DATASET RECORDS section start

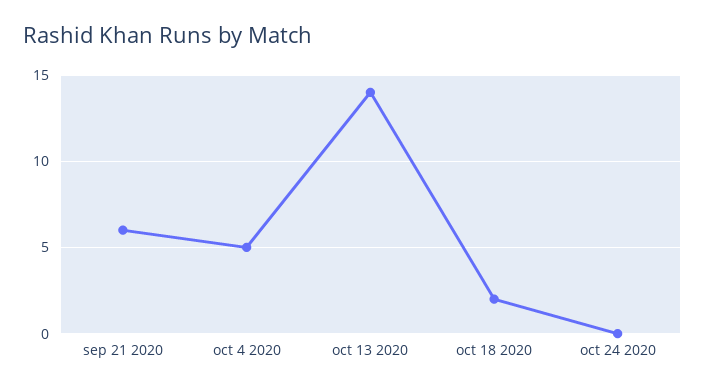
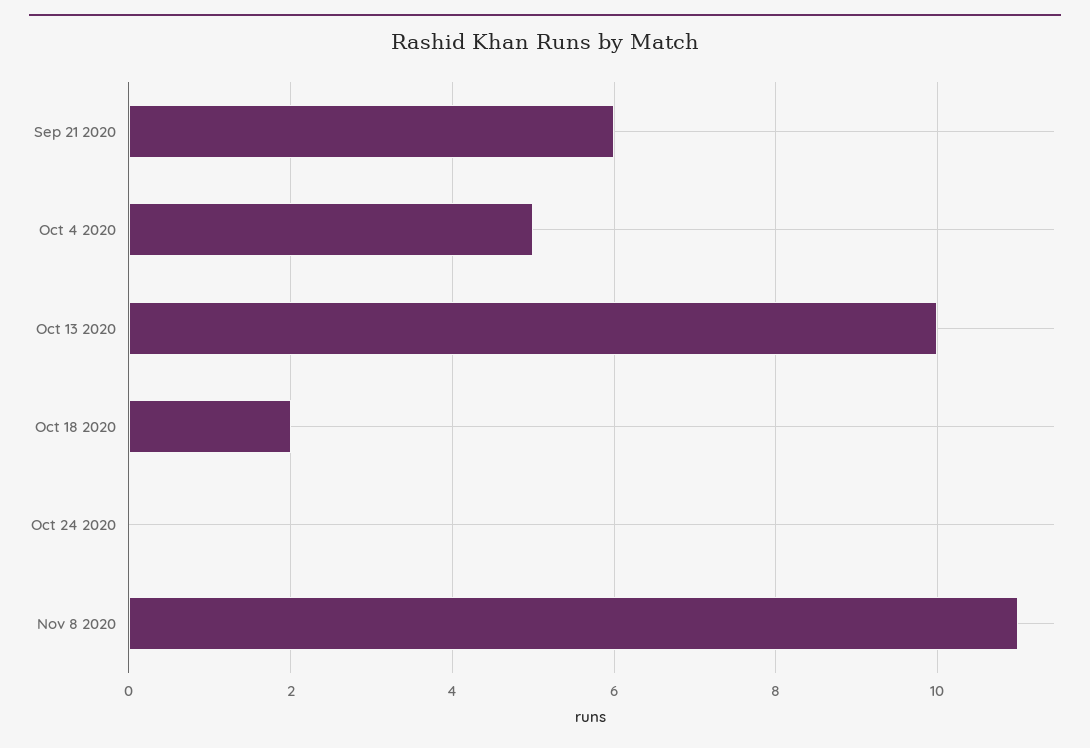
oct 13 2020: 14 -> 10
Nov 8 2020: none -> 11

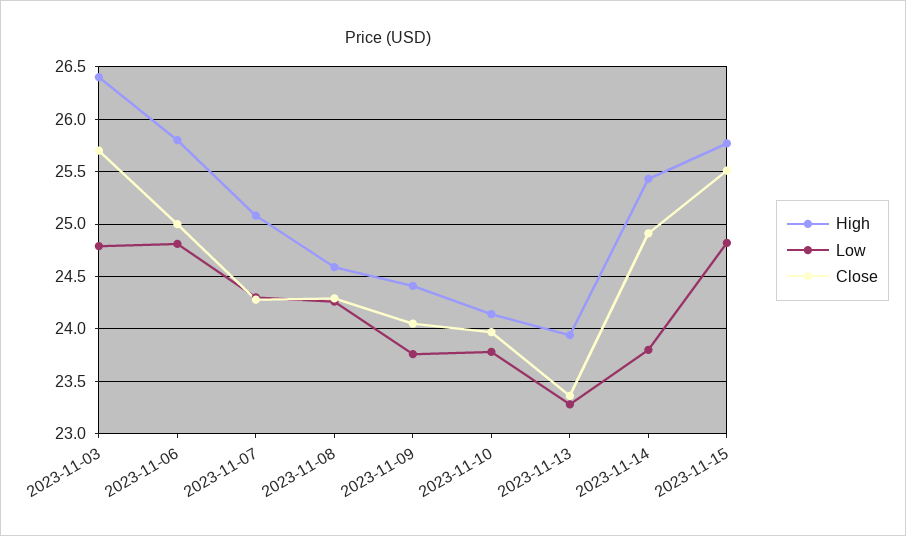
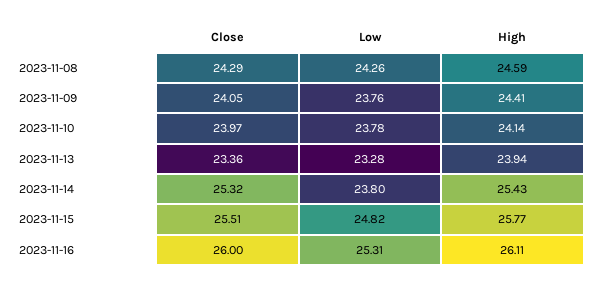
High, 2023-11-03: 26.4 -> none
Low, 2023-11-03: 24.8 -> none
Close, 2023-11-03: 25.7 -> none
High, 2023-11-06: 25.8 -> none
Low, 2023-11-06: 24.8 -> none
Close, 2023-11-06: 25 -> none
High, 2023-11-07: 25.1 -> none
Low, 2023-11-07: 24.3 -> none
Close, 2023-11-07: 24.3 -> none
Close, 2023-11-14: 24.9 -> 25.32
Close, 2023-11-16: none -> 26
Low, 2023-11-16: none -> 25.31
High, 2023-11-16: none -> 26.11

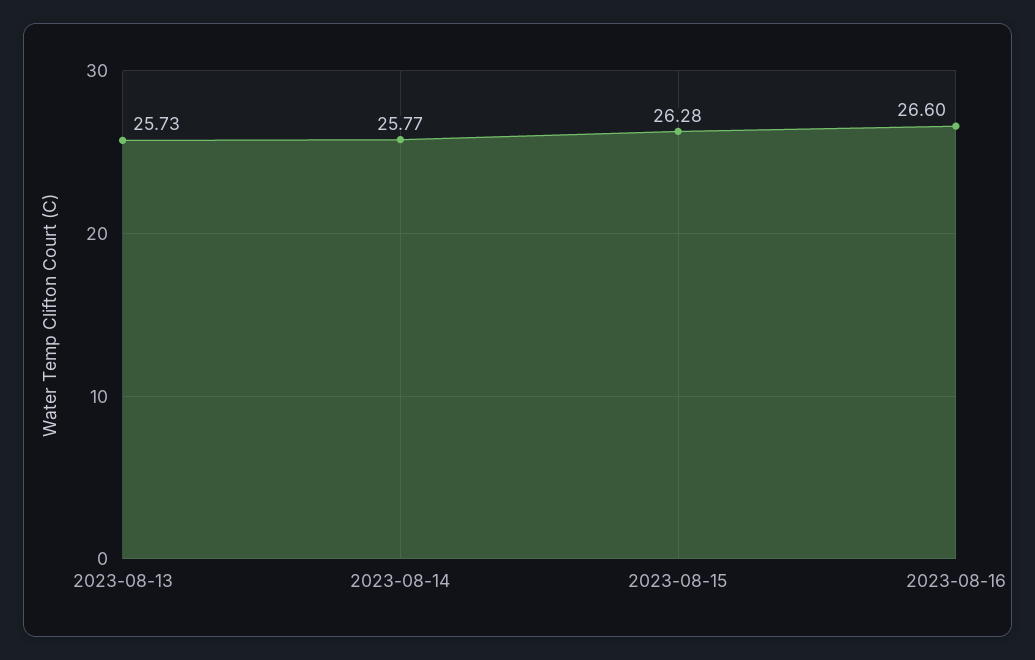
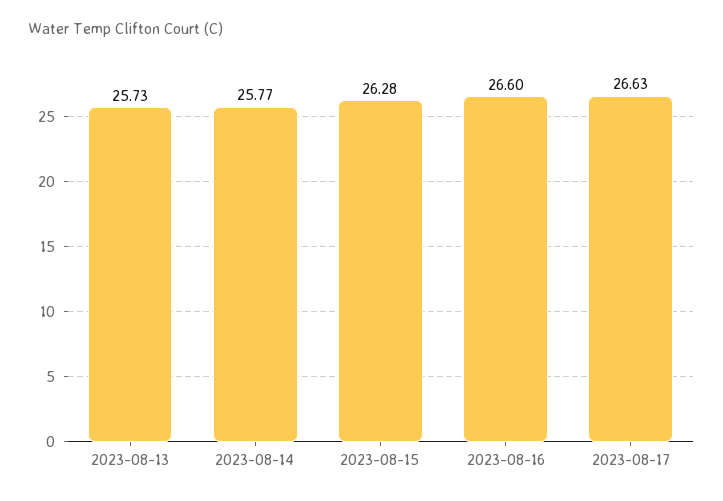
2023-08-17: none -> 26.63

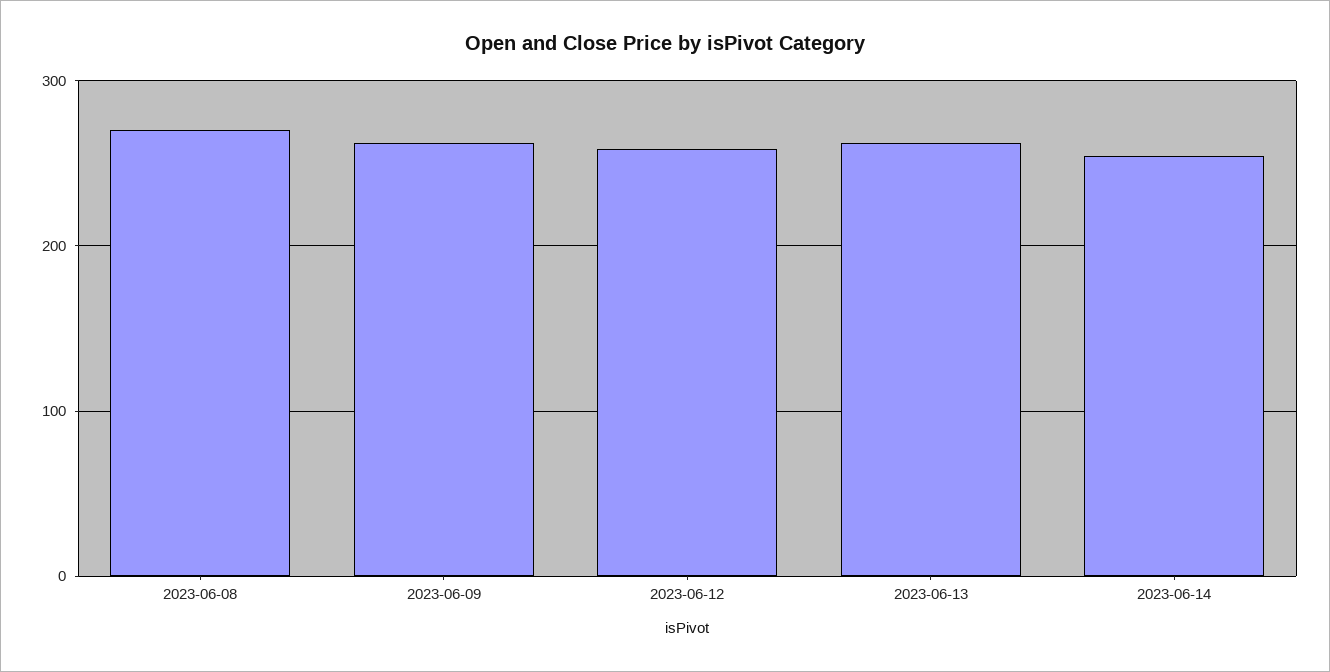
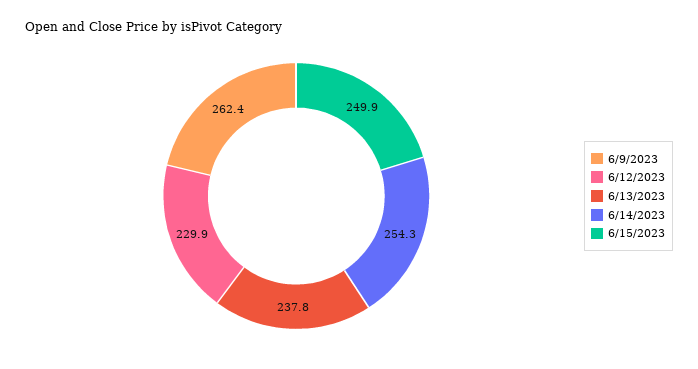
2023-06-08: 270 -> none
2023-06-12: 260 -> 229.9
2023-06-13: 260 -> 237.8
6/15/2023: none -> 249.9

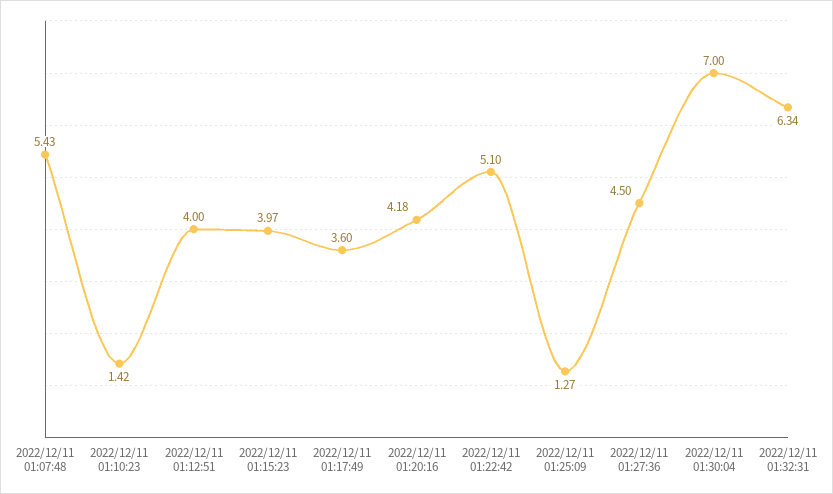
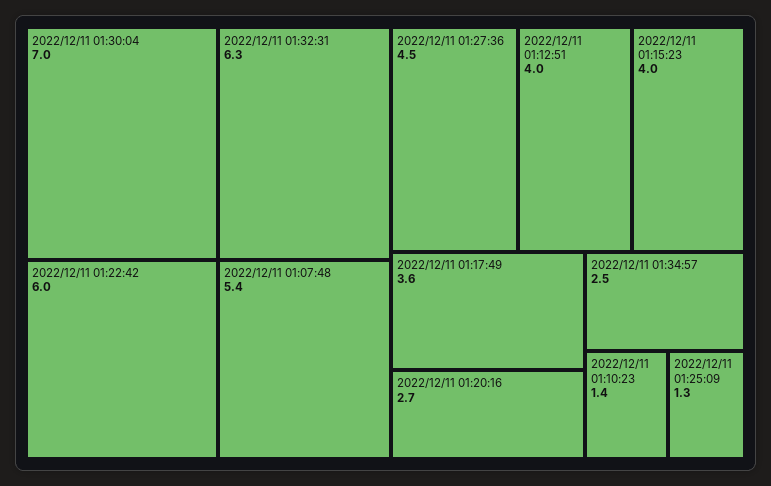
2022/12/11 01:20:16: 4.18 -> 2.7
2022/12/11 01:22:42: 5.1 -> 6
2022/12/11 01:34:57: none -> 2.5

DATASET RECORDS section end

PROBLEM REQUIREMENTS —
Show all lines from the data above in which the word "Close" appears.

SOLUTION TO THE EXERCISE —
Close, 2023-11-03: 25.7 -> none
Close, 2023-11-06: 25 -> none
Close, 2023-11-07: 24.3 -> none
Close, 2023-11-14: 24.9 -> 25.32
Close, 2023-11-16: none -> 26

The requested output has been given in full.